Je ne vais rien vous raconter, ce serait dommage. Je dirai simplement ceci : la chambre 101 est un espace entièrement blanc, mur, sol, tout. Après une pièce jouée dans la pénombre, ce blanc arrive comme une gifle. Et ce que la lumière fait dans cette scène-là, je ne suis pas près de l’oublier. À côté de moi, une spectatrice a mis sa main devant ses yeux. Une autre est sortie. Je suis restée, très droite sur mon siège, en serrant mon écharpe.

Un mot pour les non-anglophones : la pièce se joue évidemment en anglais, sans sous-titres, et je ne vais pas prétendre avoir tout saisi. Certaines répliques d’O’Brien m’ont échappé, et j’ai dû reconstituer mentalement des morceaux à partir de ce que je connaissais du roman. Ce qui m’a sauvée, c’est justement de l’avoir lu. Si vous n’avez jamais ouvert le livre, je vous conseille de le faire avant de voir la pièce, ne serait-ce que pour ne pas être perdu dans les allers-retours temporels.

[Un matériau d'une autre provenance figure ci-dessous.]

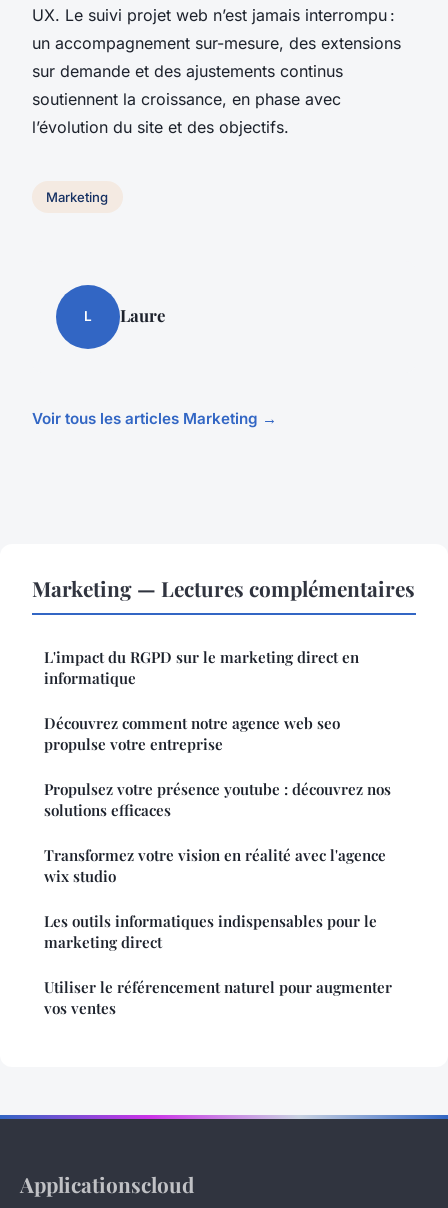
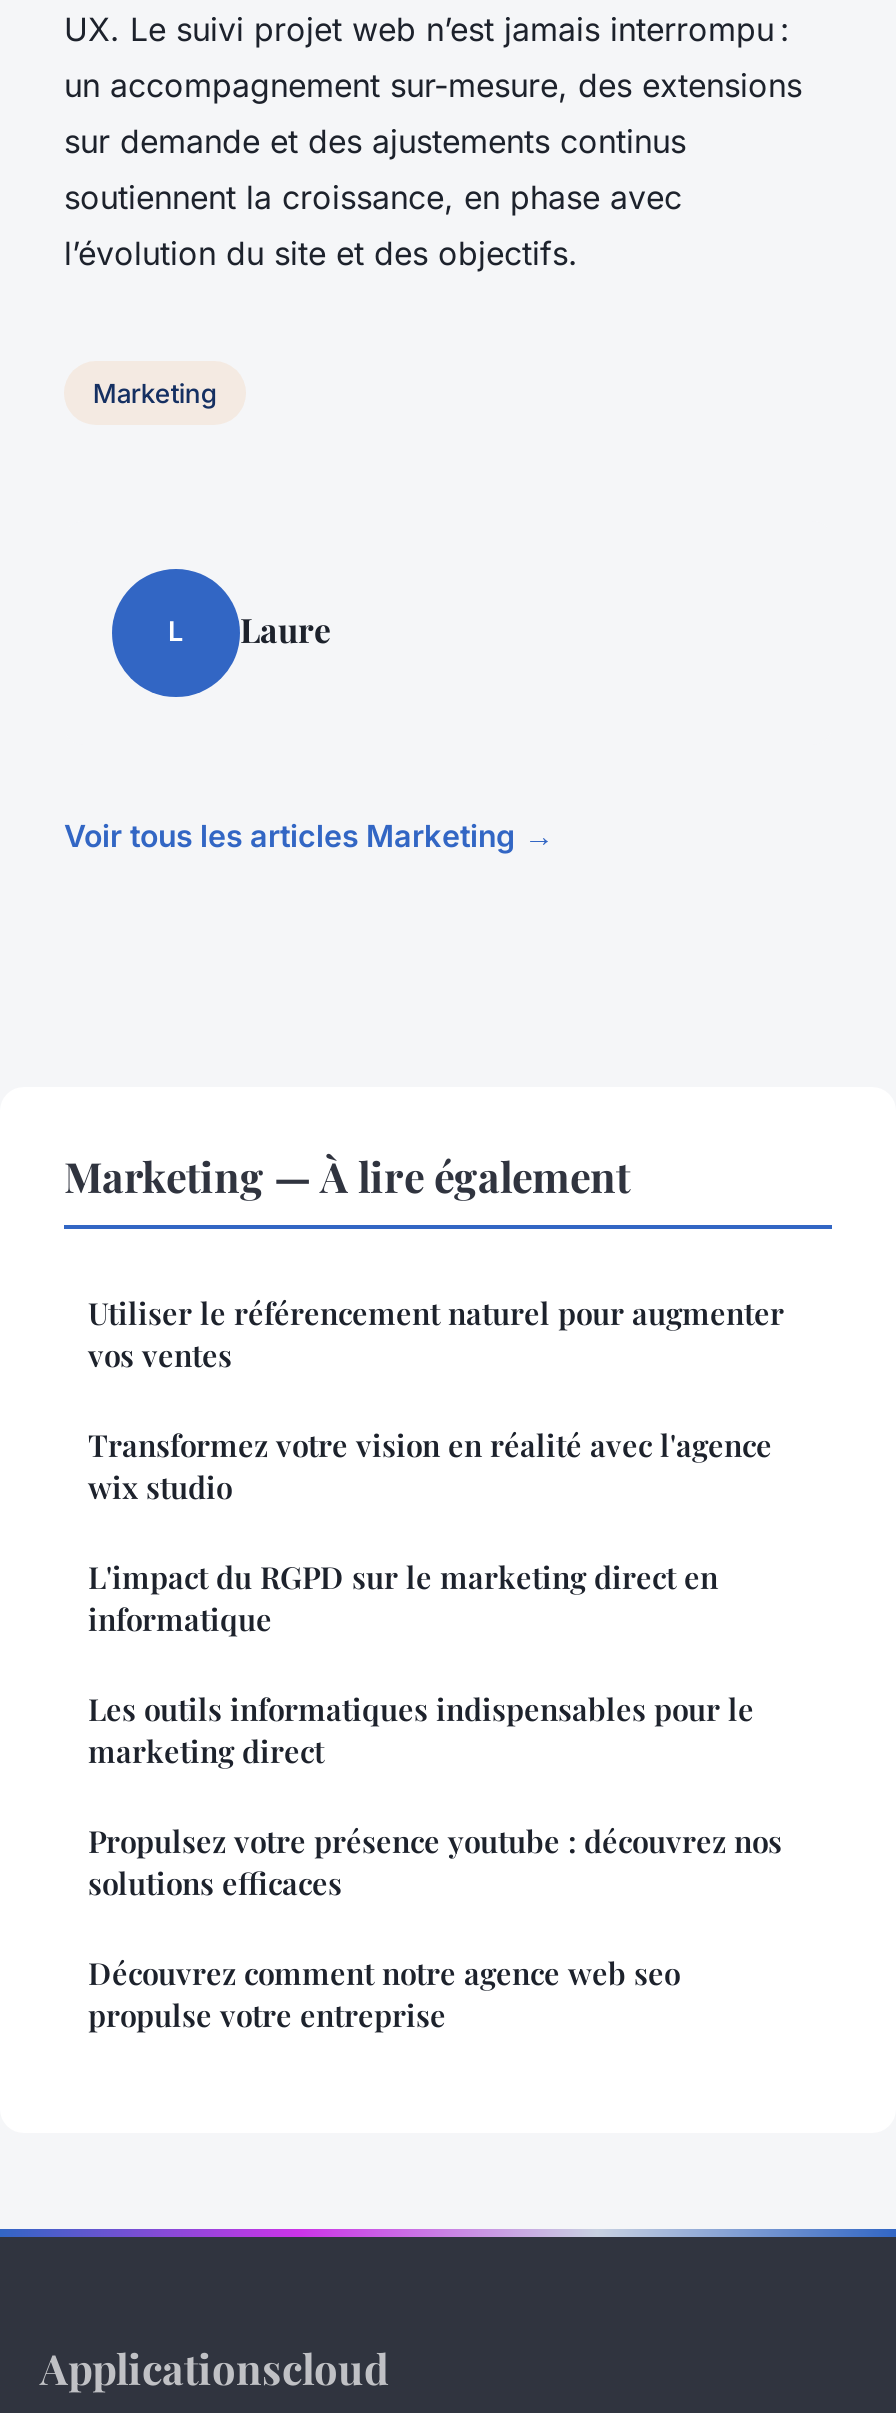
- Marketing — Lectures complémentaires
+ Marketing — À lire également

moved down: L'impact du RGPD sur le marketing direct en | informatique

moved down: Découvrez comment notre agence web seo | propulse votre entreprise

moved up: Propulsez votre présence youtube : découvrez nos | solutions efficaces

moved up: Transformez votre vision en réalité avec l'agence | wix studio

moved up: Les outils informatiques indispensables pour le | marketing direct

moved up: Utiliser le référencement naturel pour augmenter | vos ventes
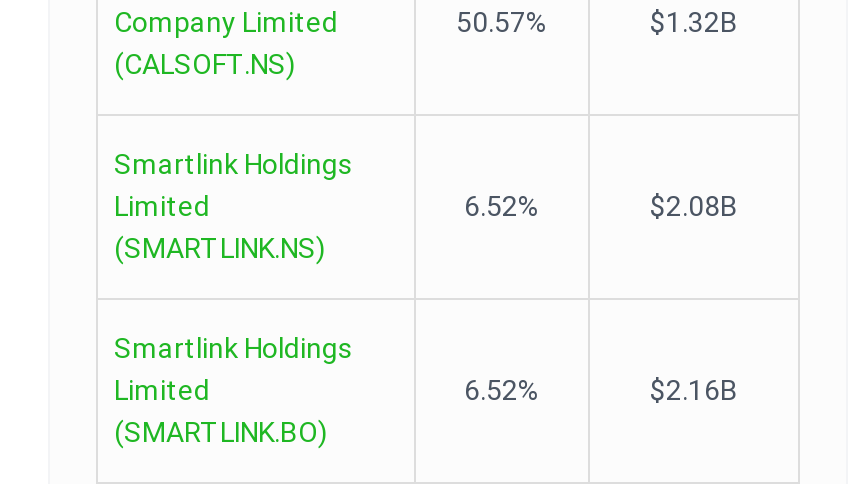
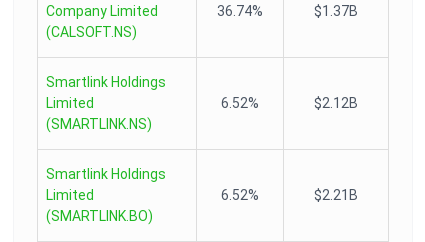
- 50.57%
- $1.32B
+ 36.74%
+ $1.37B

- $2.08B
+ $2.12B

- $2.16B
+ $2.21B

Je suis rentrée à pied, sous la pluie fine habituelle, et j’ai été incapable de lire une ligne en me couchant. Ça faisait longtemps qu’un spectacle ne m’avait pas mise dans cet état-là. Si la tournée passe près de chez vous, foncez. Et prévenez vos proches que vous serez d’humeur bizarre en sortant.

À très vite pour une prochaine chronique.